Edit difference data

**********

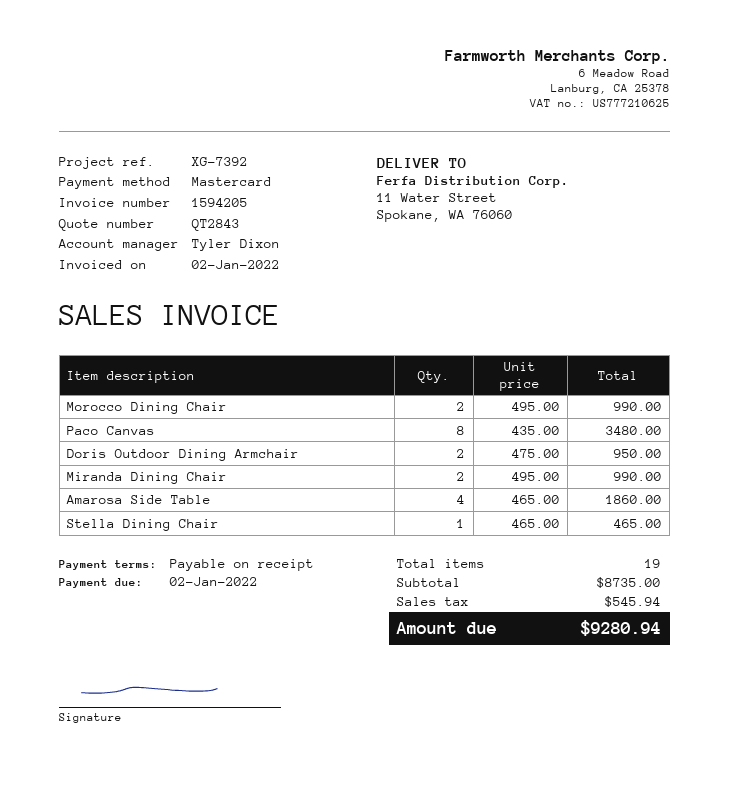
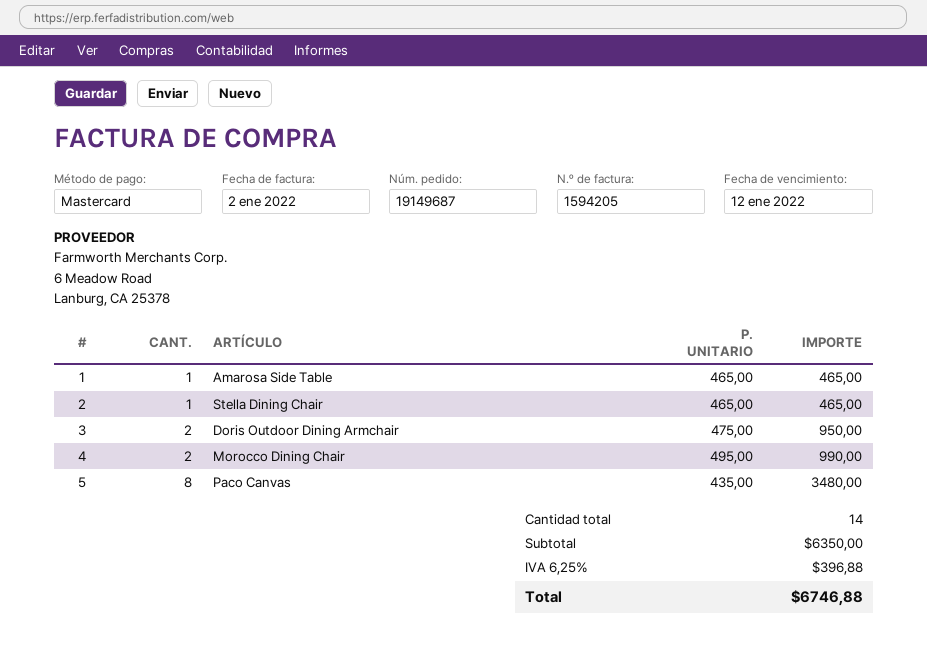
due date: 2022-01-02 -> 2022-01-12
Miranda Dining Chair: 2 x 495.00 = 990.00 -> none
Amarosa Side Table: 4 x 465.00 = 1860.00 -> 1 x 465.00 = 465.00
total quantity: 19 -> 14
subtotal: 8735.00 -> 6350.00
tax: 545.94 -> 396.88
total: 9280.94 -> 6746.88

**********

__WHAT THIS TASK INVOLVES__
Please copy the entries in full. Leave each image out.

__OUTPUT OF THE TASK__
due date: 2022-01-02 -> 2022-01-12
Miranda Dining Chair: 2 x 495.00 = 990.00 -> none
Amarosa Side Table: 4 x 465.00 = 1860.00 -> 1 x 465.00 = 465.00
total quantity: 19 -> 14
subtotal: 8735.00 -> 6350.00
tax: 545.94 -> 396.88
total: 9280.94 -> 6746.88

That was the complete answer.